Task goal – Set down exactly the lines below, starting at the one that contains "(95, 605) none" and ending at the one that contains "(95, 870) none", with both of those lines included and nothing else.

Data under study –
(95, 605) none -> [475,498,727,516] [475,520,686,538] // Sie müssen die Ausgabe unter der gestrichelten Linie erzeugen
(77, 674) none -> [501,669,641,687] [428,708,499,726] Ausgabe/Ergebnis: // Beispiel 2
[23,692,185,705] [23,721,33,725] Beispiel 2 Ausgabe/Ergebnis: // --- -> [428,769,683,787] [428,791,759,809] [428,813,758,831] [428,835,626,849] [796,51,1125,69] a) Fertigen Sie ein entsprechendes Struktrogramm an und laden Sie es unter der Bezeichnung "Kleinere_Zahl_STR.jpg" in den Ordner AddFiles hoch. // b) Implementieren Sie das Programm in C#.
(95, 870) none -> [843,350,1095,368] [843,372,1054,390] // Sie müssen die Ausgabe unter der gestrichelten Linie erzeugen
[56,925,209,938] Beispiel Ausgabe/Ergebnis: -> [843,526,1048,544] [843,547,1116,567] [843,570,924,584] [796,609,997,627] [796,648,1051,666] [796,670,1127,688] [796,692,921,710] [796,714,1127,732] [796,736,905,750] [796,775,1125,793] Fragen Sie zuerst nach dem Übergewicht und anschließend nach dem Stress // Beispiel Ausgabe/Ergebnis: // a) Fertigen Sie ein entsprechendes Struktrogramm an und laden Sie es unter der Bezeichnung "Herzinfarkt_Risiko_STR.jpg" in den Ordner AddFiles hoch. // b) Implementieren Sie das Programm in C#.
...
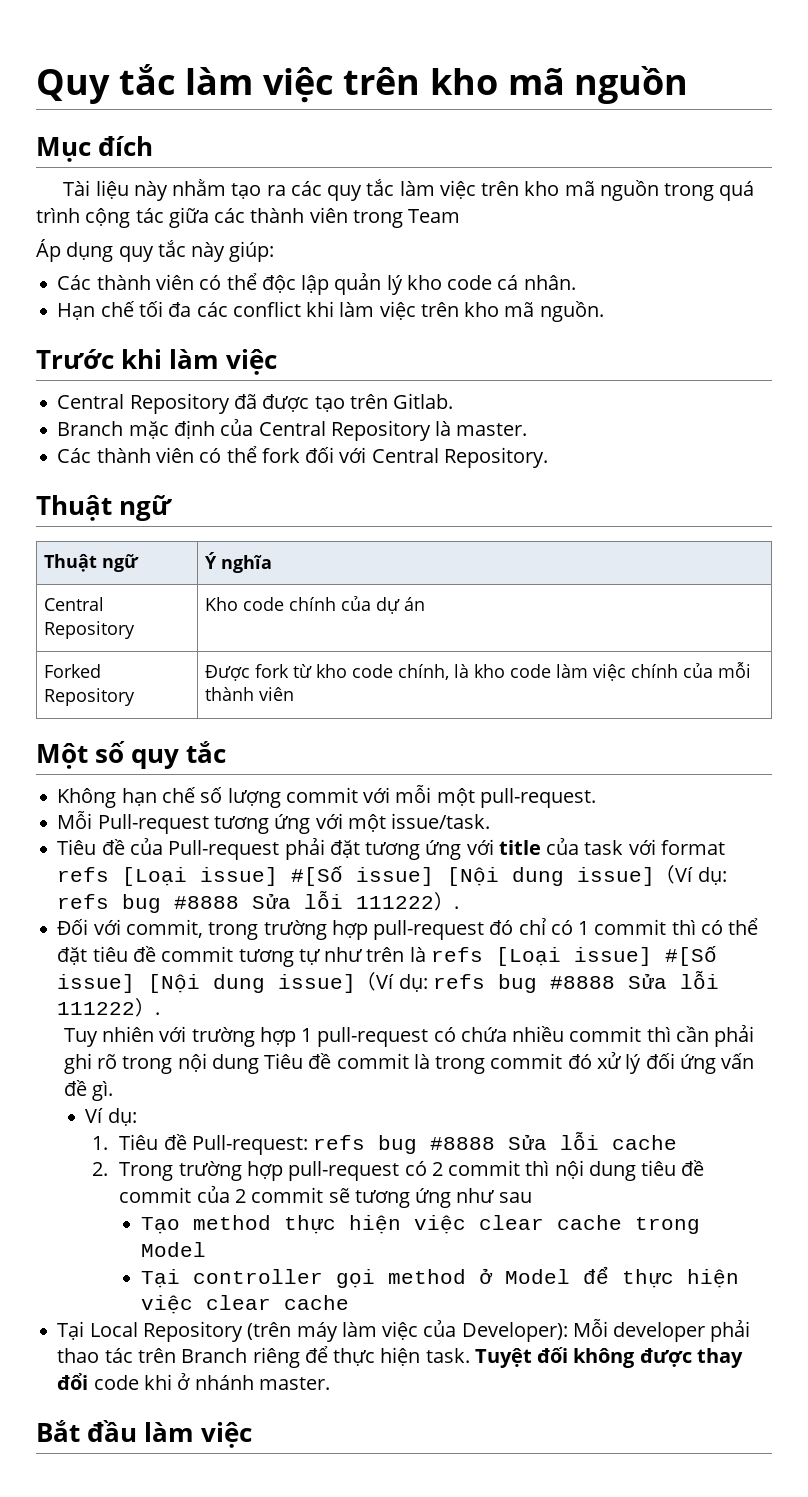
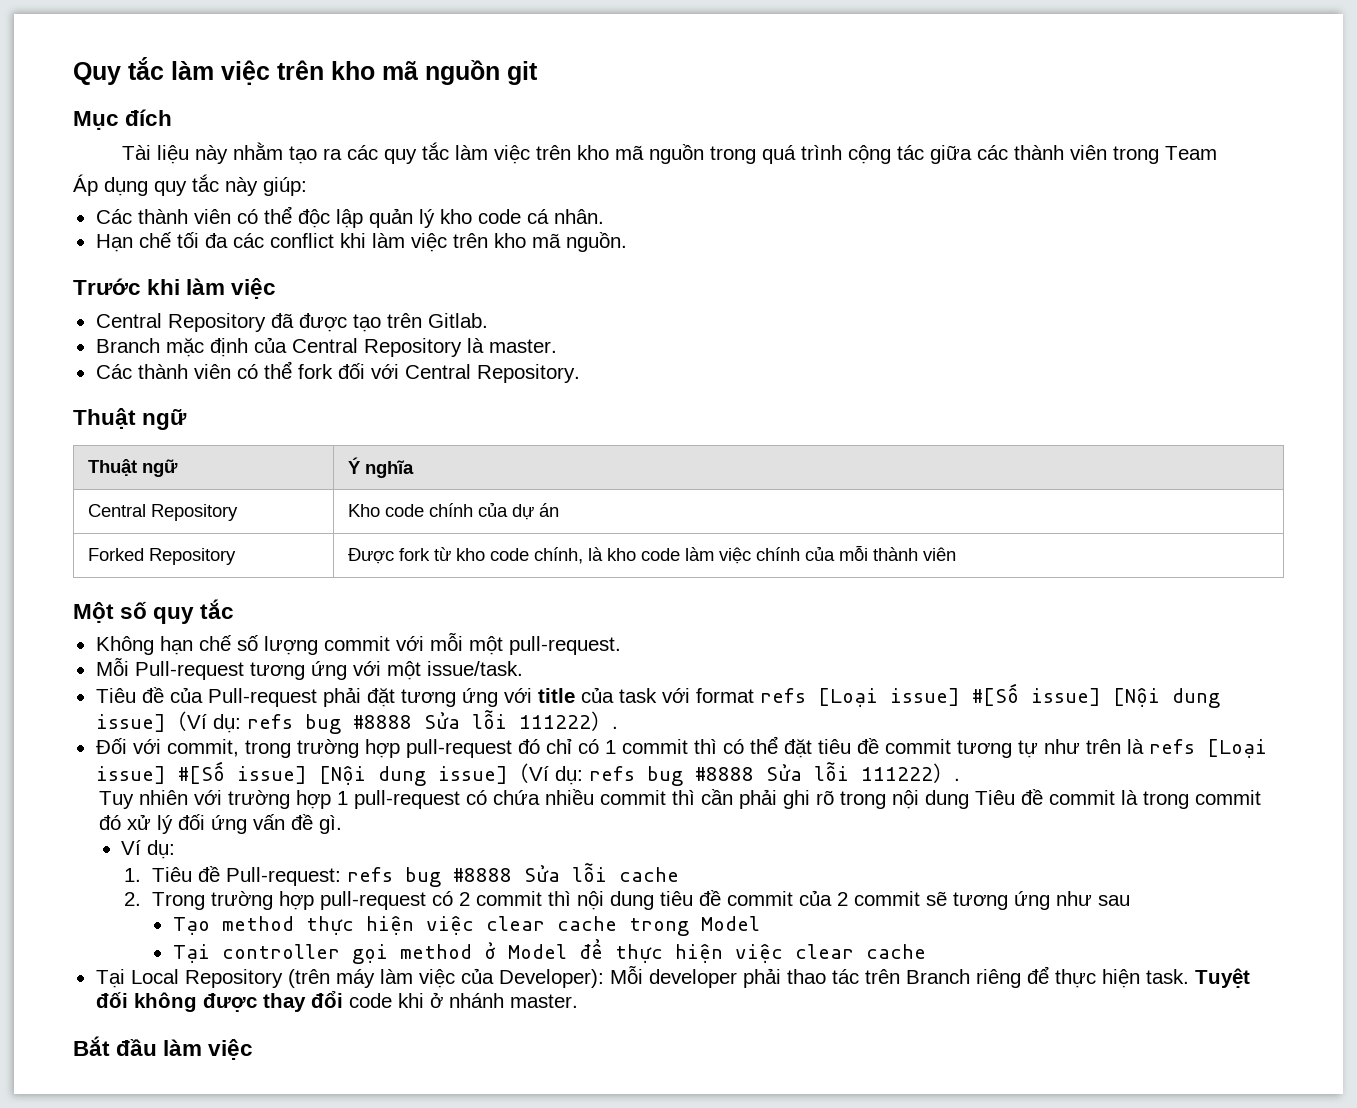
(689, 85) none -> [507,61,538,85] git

Problem solution –
(95, 605) none -> [475,498,727,516] [475,520,686,538] // Sie müssen die Ausgabe unter der gestrichelten Linie erzeugen
(77, 674) none -> [501,669,641,687] [428,708,499,726] Ausgabe/Ergebnis: // Beispiel 2
[23,692,185,705] [23,721,33,725] Beispiel 2 Ausgabe/Ergebnis: // --- -> [428,769,683,787] [428,791,759,809] [428,813,758,831] [428,835,626,849] [796,51,1125,69] a) Fertigen Sie ein entsprechendes Struktrogramm an und laden Sie es unter der Bezeichnung "Kleinere_Zahl_STR.jpg" in den Ordner AddFiles hoch. // b) Implementieren Sie das Programm in C#.
(95, 870) none -> [843,350,1095,368] [843,372,1054,390] // Sie müssen die Ausgabe unter der gestrichelten Linie erzeugen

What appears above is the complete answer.